Поэтому Грин никогда не мог стать человеком, доросшим до своего призвания. Как изгнанная Юнона[33], он постоянно висит между землей и небом и ни в одном из этих царств никогда не будет господствовать, как в своей области.

— О писец, писец!— воскликнул Грин.

— На что он нужен?— сурово спросил Марло.

— А хотя бы и на то,— ответил Роберт,— чтобы произнести какую-нибудь поэтическую речь во славу обыкновенной повседневности. Я недостаточно силен в этом деле и переживаю мое дивное состояние слишком ярко, чтобы прославлять его. Но я знаю, что о раскаянии! и покаянии можно было бы тоже немало нафантазировать.

— Еще бы, друг Роберт,— вмешался Неш;— ведь сами вы исписали целые книги на эту тему, а ваше последнее обращение, наверно, опять даст вам материала на толстый том.

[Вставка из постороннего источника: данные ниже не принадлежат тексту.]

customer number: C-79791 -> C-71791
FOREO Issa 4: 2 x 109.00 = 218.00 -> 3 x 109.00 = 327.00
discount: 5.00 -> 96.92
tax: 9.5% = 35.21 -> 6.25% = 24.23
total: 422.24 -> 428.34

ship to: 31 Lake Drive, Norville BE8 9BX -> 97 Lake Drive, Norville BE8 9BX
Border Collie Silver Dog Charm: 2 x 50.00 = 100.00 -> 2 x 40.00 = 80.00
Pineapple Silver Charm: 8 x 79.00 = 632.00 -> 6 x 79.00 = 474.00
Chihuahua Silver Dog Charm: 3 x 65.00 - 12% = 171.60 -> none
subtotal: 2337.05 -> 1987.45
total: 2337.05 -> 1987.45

— Я так счастлив,— ответил Грин,— что, может быть, никогда больше не буду писать стихов. Если мне удастся помириться с моей семьей, найти какой-нибудь заработок в деревенском уединении, около моей супруги, и стать воспитателем моего ребенка, то я навсегда расстанусь с городом и его радостями, с Аполлоном и со всей нынешней и будущей славой.

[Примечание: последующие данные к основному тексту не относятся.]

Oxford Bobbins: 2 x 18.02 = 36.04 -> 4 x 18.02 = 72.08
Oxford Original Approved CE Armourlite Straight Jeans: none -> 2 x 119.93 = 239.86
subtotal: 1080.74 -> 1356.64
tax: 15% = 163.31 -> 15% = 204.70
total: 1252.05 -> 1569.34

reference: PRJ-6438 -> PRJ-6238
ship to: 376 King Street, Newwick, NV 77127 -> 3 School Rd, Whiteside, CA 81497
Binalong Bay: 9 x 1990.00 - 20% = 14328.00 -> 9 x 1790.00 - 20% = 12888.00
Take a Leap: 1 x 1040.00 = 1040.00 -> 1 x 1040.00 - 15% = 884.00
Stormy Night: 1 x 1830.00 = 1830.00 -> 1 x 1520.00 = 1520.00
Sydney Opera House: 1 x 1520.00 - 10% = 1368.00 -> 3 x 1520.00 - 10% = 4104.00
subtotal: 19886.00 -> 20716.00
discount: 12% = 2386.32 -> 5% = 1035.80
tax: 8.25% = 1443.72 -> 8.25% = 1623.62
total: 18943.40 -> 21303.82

— Посмертная слава?— сказал Неш.— Не тревожьтесь из-за этого призрака, ибо едва ли вы такой счастливчик, чтобы его получить. Для того чтобы после моей смерти этак вскользь произносили мое имя, не представляя себе при этом никакого дьявола и смешивая меня и с Петром, и с Павлом, и с неженками[34] всей Европы — ну, знаете ли, для такого сомнительного счастья, прельщающего стольких дураков, я палец о палец не ударю.

— Тут разумеется иное,— произнес Марло серьезно и торжественно.— Нет ничего прекраснее и возвышеннее мысли, что и отдаленные времена будут знать обо мне, что мои думы будут повторяться на других языках, воодушевляя все новые сердца, что в память мою и песни моей слеза тоски прольется, когда эти стены давно превратятся в прах, когда забвение, с тупым взором и грубой, неловкой рукой, неуклюже сотрет все памятники и надписи и тяжелая поступь его разрушит собор святого Павла, Вестминстерское аббатство и судебные палаты и лишит листьев сады,— что и тогда здесь или в далеких краях юноши и девушки восторженно скажут: "В те времена жил Марло, поэт, чьи стихи еще теперь превращают для нас зимний вечер в весеннее утро".

— Посмертная слава!— вздохнул Грин про себя.— Быть может, она проявляется уже в непонятном облегчении, освежающем иногда нам виски в приливе самого жестокого горя.

— Кто же вообще знает,— сказал Пиль,— что станет с нами в будущем и существует ли вообще будущее? Каким небольшим прошлым обладаем мы в сравнении с вероятной продолжительностью существованья земли! А какие потрясения, расстройства и беспорядочные затмения могут снова наступить — скрыто от всех нас; а если мы все, все равно, должны быть забыты, то не имеет значения, будет ли это несколькими столетиями раньше или позже; мне всегда кажется, что наши умственные труды иным, непостижимым для нас способом переходят в будущее и в вечность.

— Пожалуй, оно так и есть,— продолжал Неш,— ибо ничто духовное не может пропасть. Ведь еще вопрос, не поддерживается ли так называемая материя рассеянным во всех царствах природы духом, не представляет ли она сама тот же дух, лишь несколько медлящий, при всеобщем маскараде, снять маску и обнаружить себя.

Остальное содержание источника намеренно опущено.